Christ who is is life shall appear, then shall he also appear with him in glory." Thus, "death is swallowed up in victory."

Allow me, then, to ask, is this our view of the character and temper which Christianity is intended to form? If we do not agree with St. Paul in this, we can agree in nothing else. Religion must be a living principle. The "carnal mind is enmity against God;" the new and spiritual mind reposes in him. If we understand not this fundamental point, let us earnestly pray that "the eyes of our understanding" may be opened, that we may know what it is that Christianity designs to do in us, and what it must do, if we are to be saved.

II. But we may learn, further, from our Epistle, in what manner this high end of Christianity is produced, and how it stands connected with the peculiar doctrines of the Gospel.
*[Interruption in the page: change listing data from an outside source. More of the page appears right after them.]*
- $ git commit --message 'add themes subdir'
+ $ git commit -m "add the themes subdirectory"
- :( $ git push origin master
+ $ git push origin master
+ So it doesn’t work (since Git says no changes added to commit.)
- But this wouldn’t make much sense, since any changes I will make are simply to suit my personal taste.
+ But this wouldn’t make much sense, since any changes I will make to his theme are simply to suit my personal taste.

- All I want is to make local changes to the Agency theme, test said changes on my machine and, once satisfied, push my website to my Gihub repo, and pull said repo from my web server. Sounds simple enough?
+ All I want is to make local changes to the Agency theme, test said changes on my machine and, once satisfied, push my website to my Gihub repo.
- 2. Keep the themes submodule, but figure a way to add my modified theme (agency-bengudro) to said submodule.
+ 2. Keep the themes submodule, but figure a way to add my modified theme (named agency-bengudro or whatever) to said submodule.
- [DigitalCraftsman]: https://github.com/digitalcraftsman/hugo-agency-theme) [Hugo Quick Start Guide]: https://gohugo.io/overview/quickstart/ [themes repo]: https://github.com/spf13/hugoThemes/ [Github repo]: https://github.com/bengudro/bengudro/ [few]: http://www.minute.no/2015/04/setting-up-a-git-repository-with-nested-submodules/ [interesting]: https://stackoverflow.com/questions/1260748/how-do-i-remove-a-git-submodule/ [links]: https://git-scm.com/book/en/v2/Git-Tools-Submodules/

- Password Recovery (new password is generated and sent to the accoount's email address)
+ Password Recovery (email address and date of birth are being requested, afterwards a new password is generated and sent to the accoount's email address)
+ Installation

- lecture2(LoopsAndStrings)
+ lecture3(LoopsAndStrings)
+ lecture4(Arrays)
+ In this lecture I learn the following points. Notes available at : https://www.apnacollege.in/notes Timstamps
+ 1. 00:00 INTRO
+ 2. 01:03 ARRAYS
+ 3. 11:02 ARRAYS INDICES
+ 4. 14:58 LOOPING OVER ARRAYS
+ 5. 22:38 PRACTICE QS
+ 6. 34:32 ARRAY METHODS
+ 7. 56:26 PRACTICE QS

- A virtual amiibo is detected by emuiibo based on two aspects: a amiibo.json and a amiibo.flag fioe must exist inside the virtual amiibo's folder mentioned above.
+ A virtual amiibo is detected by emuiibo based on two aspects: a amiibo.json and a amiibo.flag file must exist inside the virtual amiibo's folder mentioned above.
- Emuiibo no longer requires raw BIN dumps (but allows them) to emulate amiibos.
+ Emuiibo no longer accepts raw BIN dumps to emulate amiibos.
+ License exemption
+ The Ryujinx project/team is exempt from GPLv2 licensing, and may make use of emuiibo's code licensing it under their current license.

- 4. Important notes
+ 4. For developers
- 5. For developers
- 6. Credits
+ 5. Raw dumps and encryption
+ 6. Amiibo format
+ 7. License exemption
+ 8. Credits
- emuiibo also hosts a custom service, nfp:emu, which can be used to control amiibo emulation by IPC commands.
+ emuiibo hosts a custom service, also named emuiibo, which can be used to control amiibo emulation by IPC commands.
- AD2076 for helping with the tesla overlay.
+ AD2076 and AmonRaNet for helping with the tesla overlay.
For the Christian is one, as our apostle teaches us, who is " risen with Christ" from the death and tomb of sin; he has been rescued from the "power of darkness, and translated into the kingdom of the Son of God's love;" he has the true "circumcision of the Spirit;" he has "put off the old man with his deeds." He is "reconciled to God through the blood of the" mysterious "cross;" and has "redemption through that blood, even the forgiveness of sins."